TLDR: Les éditeurs ont une vision étriquée de l'esport et cherchent à agrandir leur part du gâteau au lieu d'agrandir le gâteau en lui-même.
Modifié le 17/04/2019 à 15:24
- La fin des serveurs dédier "communautaire" sur les FPS. Par le passé, c'était très simple de fédérer des communautés même à faible niveau autour de serveurs pour simplement s'amuser. Sur un jeu comme CS ou battlefield c'était un pilier et cela a totalement disparu au profit sur cs du matchmaking faceit and co. Et cela a totalement détruit les communautés "fun" sur les FPS. Désormais on ne retrouve en "fun" que les battle royal qui ne conviennent pas à tous. Il y a un affaiblissement à la fois qualitatif et en choix pour les joueurs "lambda".
- La mentalité des joueurs : les joueurs veulent que les choses aillent vite. Ils ne cherchent plus à prendre leur temps. J'ai pendant plusieurs années été membre d'une structure en partie esport sur battlefield ou les joueurs restaient ensemble et souhaitaient avancer ensemble. Je ne retrouve quasiment plus cela. Les joueurs cherchent principalement à évoluer individuellement et n'ont aucune patience pour avancer. Et au final les joueurs "lambda" perdent en motivation.

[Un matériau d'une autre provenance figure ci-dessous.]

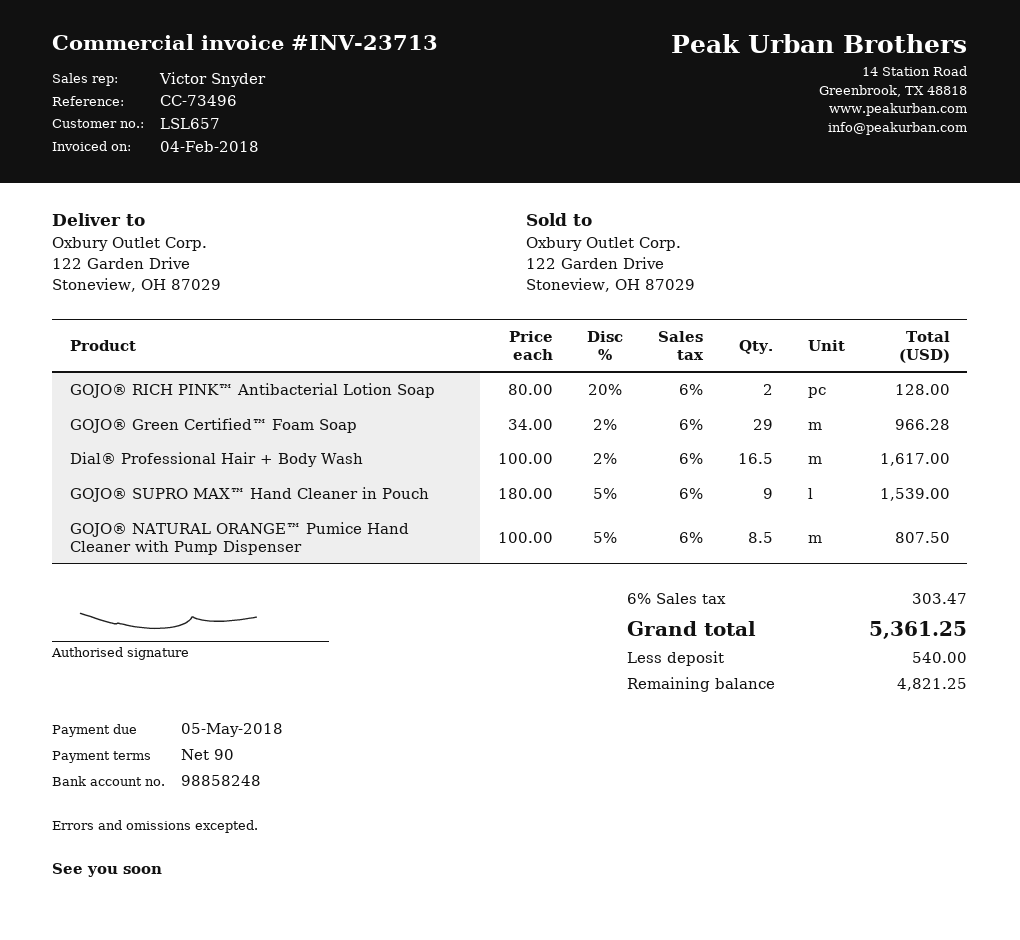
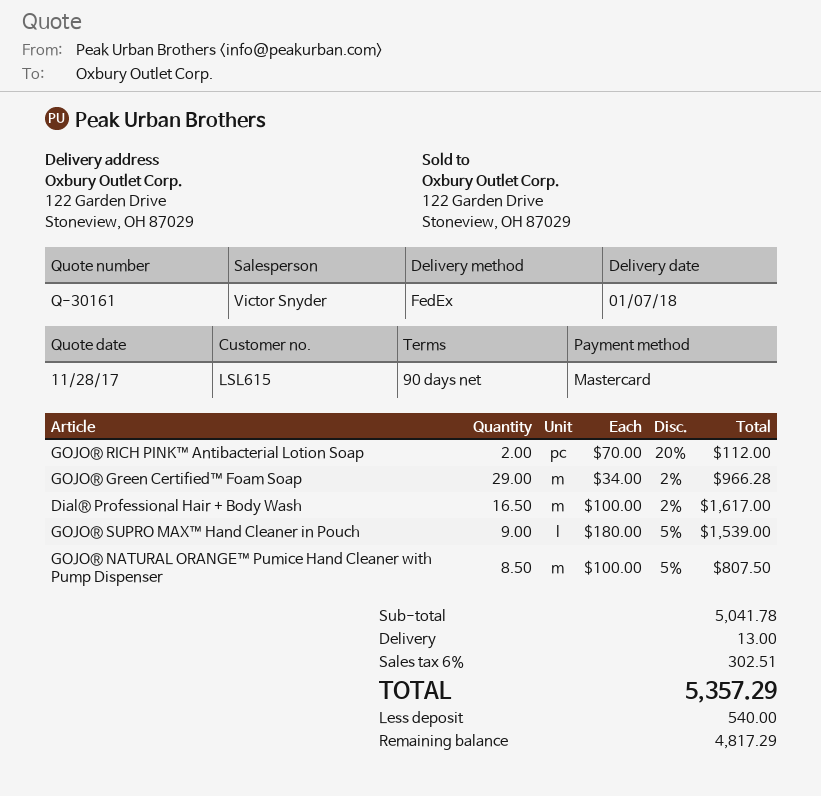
customer number: LSL657 -> LSL615
GOJO® RICH PINK™ Antibacterial Lotion Soap: 2 x 80.00 - 20% = 128.00 -> 2 x 70.00 - 20% = 112.00
shipping: none -> 13.00
tax: 6% = 303.47 -> 6% = 302.51
total: 5361.25 -> 5357.29
balance: 4821.25 -> 4817.29

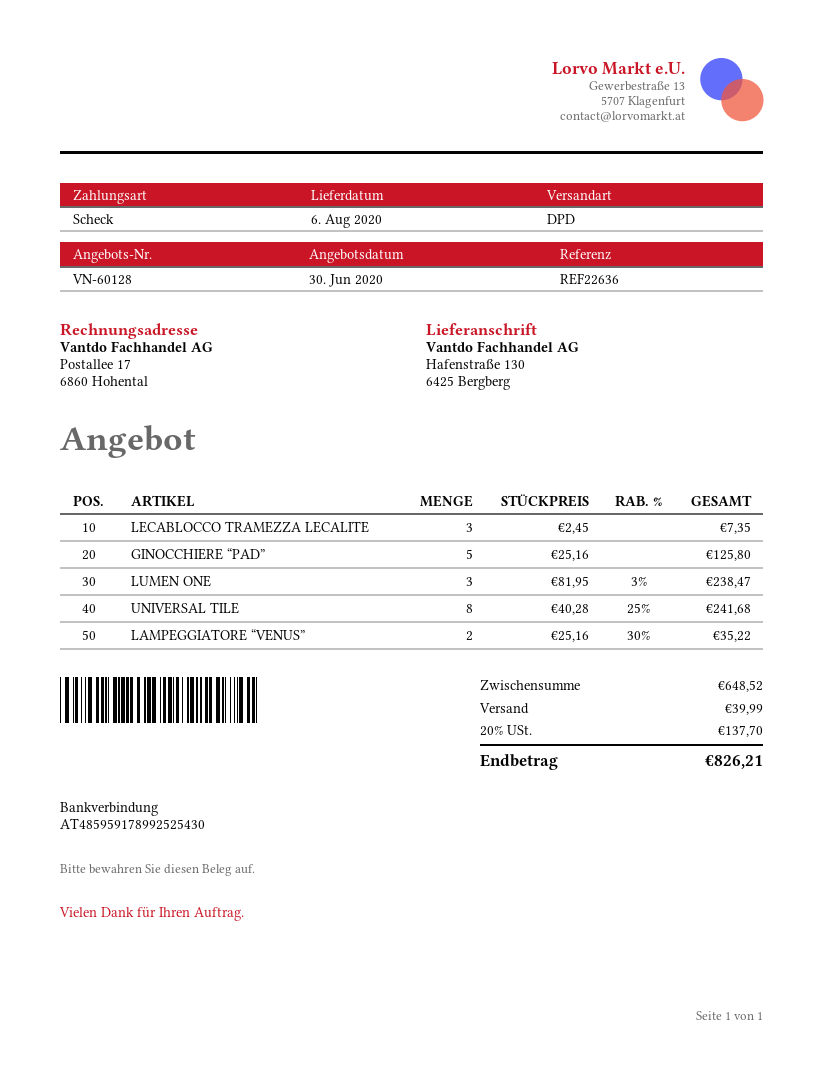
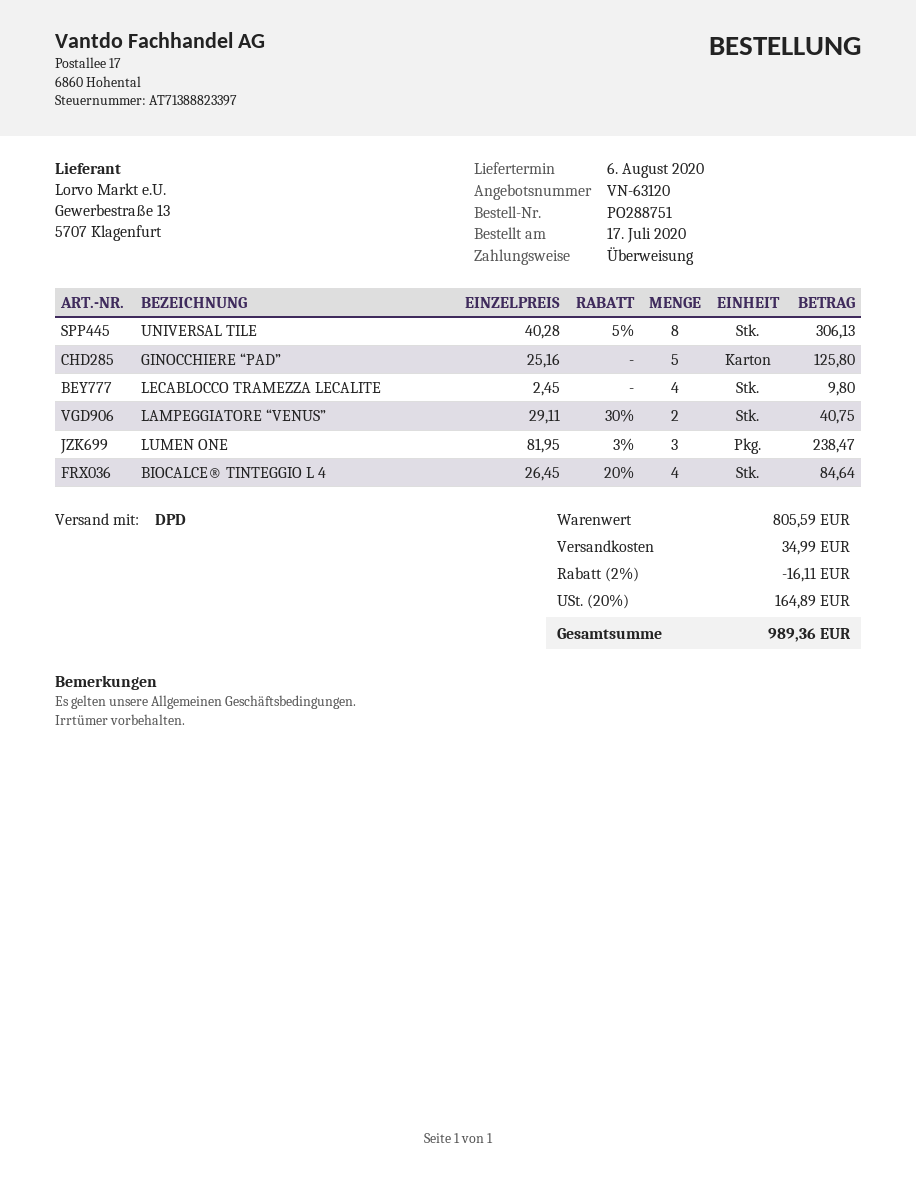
quote number: VN-60128 -> VN-63120
payment method: cheque -> bank transfer
LECABLOCCO TRAMEZZA LECALITE: 3 x 2.45 = 7.35 -> 4 x 2.45 = 9.80
UNIVERSAL TILE: 8 x 40.28 - 25% = 241.68 -> 8 x 40.28 - 5% = 306.13
LAMPEGGIATORE “VENUS”: 2 x 25.16 - 30% = 35.22 -> 2 x 29.11 - 30% = 40.75
BIOCALCE® TINTEGGIO L 4: none -> 4 x 26.45 - 20% = 84.64
subtotal: 648.52 -> 805.59
discount: none -> 2% = 16.11
shipping: 39.99 -> 34.99
tax: 20% = 137.70 -> 20% = 164.89
total: 826.21 -> 989.36

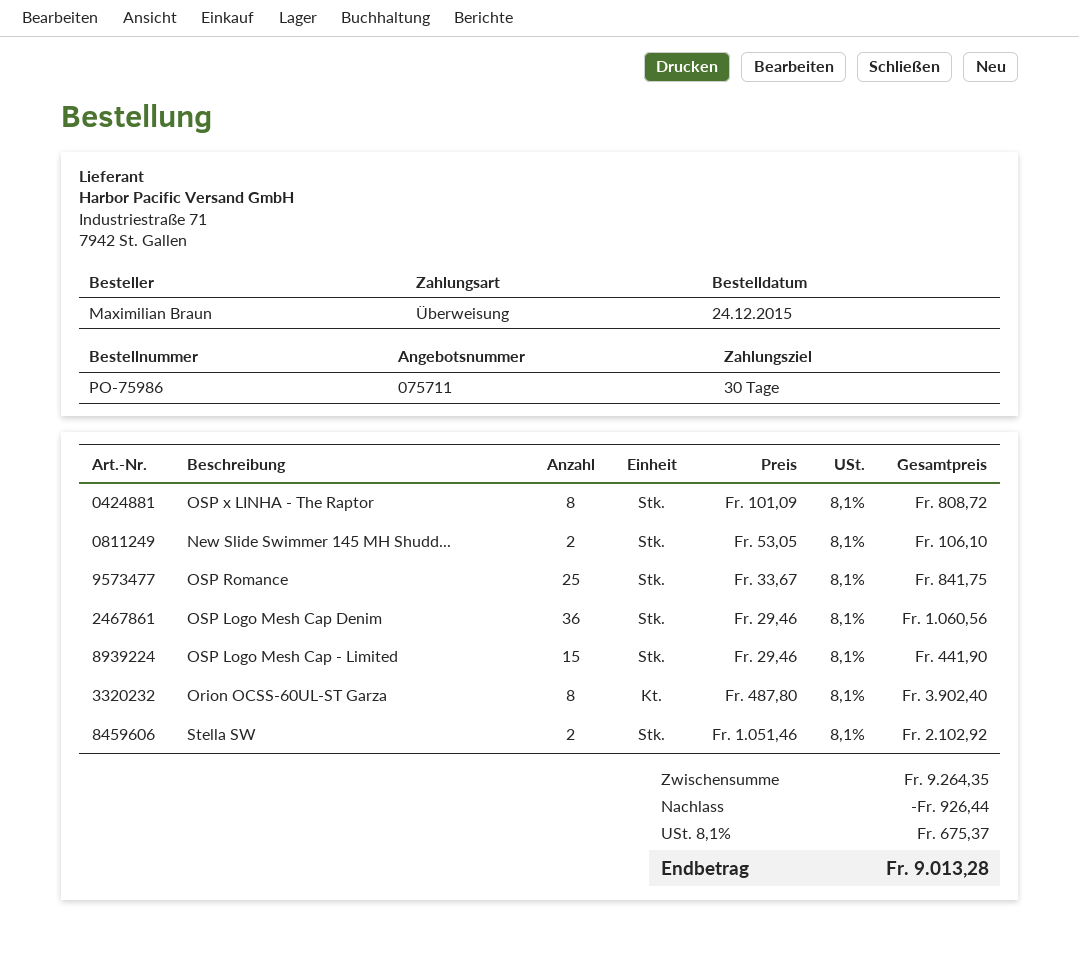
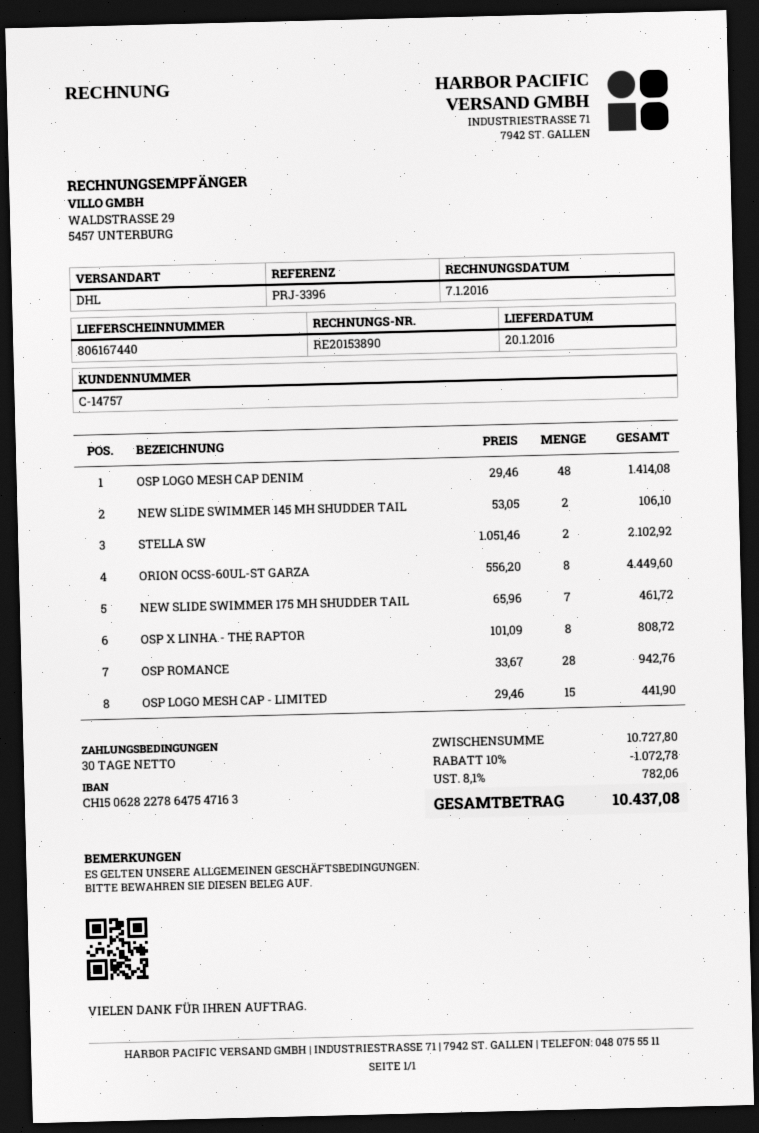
OSP Romance: 25 x 33.67 = 841.75 -> 28 x 33.67 = 942.76
OSP Logo Mesh Cap Denim: 36 x 29.46 = 1060.56 -> 48 x 29.46 = 1414.08
Orion OCSS-60UL-ST Garza: 8 x 487.80 = 3902.40 -> 8 x 556.20 = 4449.60
NEW SLIDE SWIMMER 175 MH SHUDDER TAIL: none -> 7 x 65.96 = 461.72
subtotal: 9264.35 -> 10727.80
discount: 926.44 -> 1072.78
tax: 8.1% = 675.37 -> 8.1% = 782.06
total: 9013.28 -> 10437.08

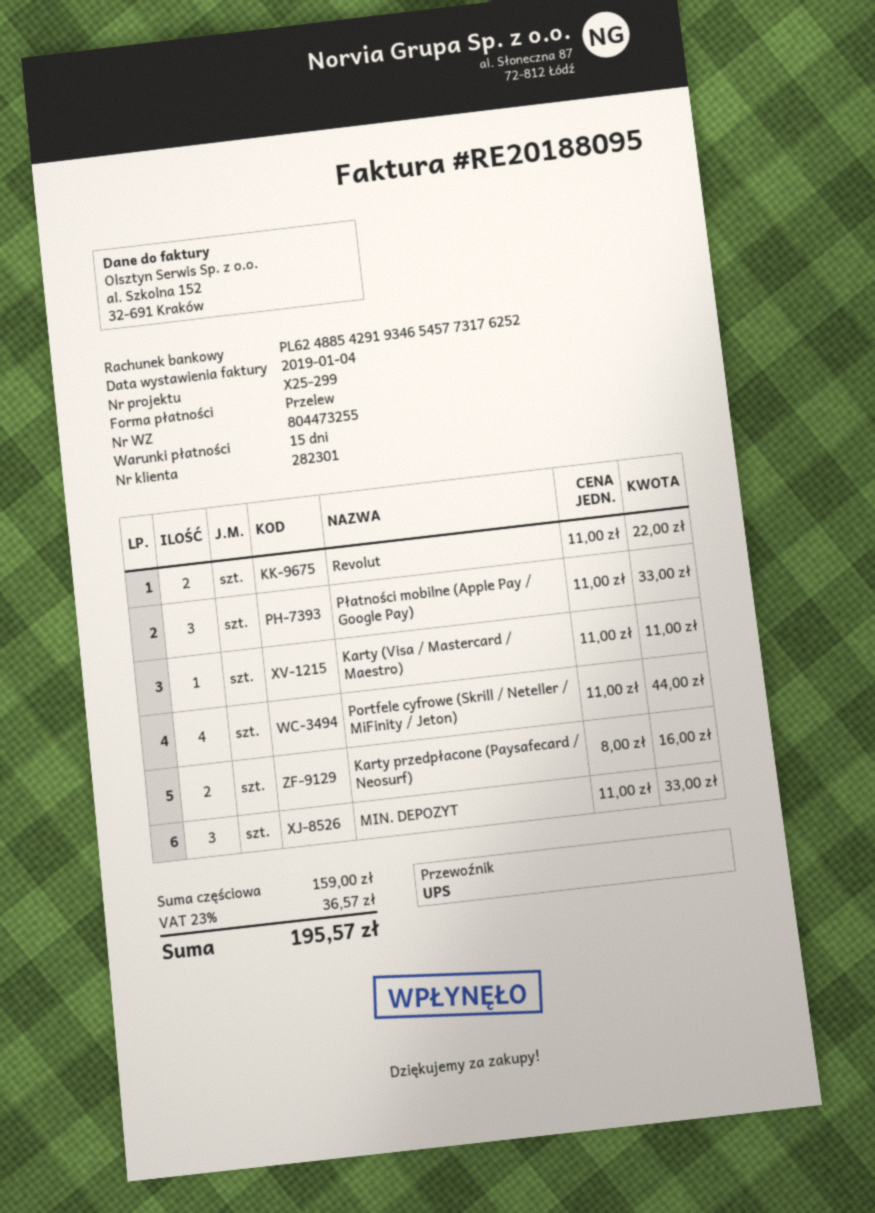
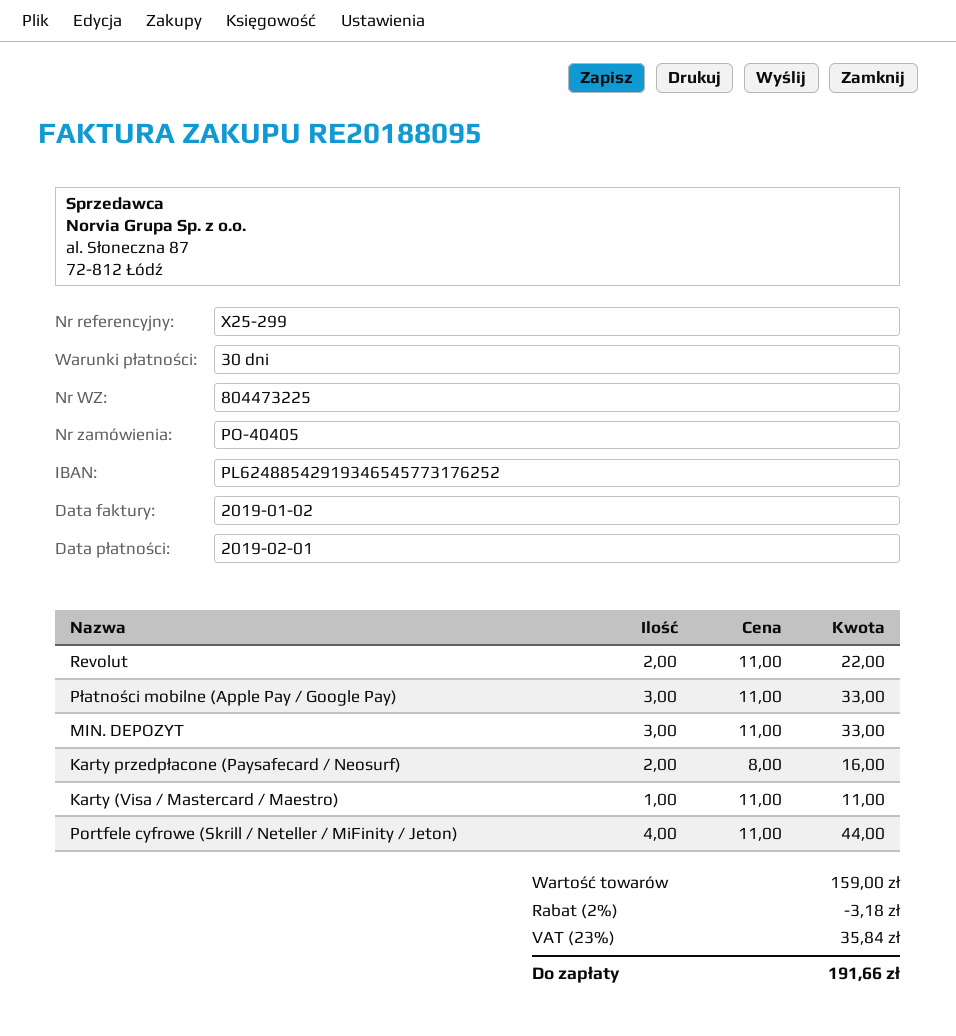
delivery note number: 804473255 -> 804473225
invoice date: 2019-01-04 -> 2019-01-02
payment terms: 15 days -> 30 days
discount: none -> 2% = 3.18
tax: 23% = 36.57 -> 23% = 35.84
total: 195.57 -> 191.66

-Le manque de structure : C'est peut être étrange mais avant y a avait en France des tonnes de structures différentes de divers taille. Actuellement, j'en vois de moins en moins, il y a une concentration des structures qui me semble devenu assez malsaine. Je vais prendre un exemple caractéristique : les multigaming "usine" type nativ gaming avec des ts totalement impersonnel qui proposent TOUS les jeux mais ou l'on s'y perd très facilement.......
Après c'est peut être la nostalgie qui parle mais les jeux en ligne ont vraiment perdu en charme ses dernières années à mes yeux. Et c'est malheureux car ils m'ont beaucoup apporté humainement. J'ai pu rencontré des gens formidable et les générations à venir n'auront malheureusement pas cette chance vu la tournure des événements.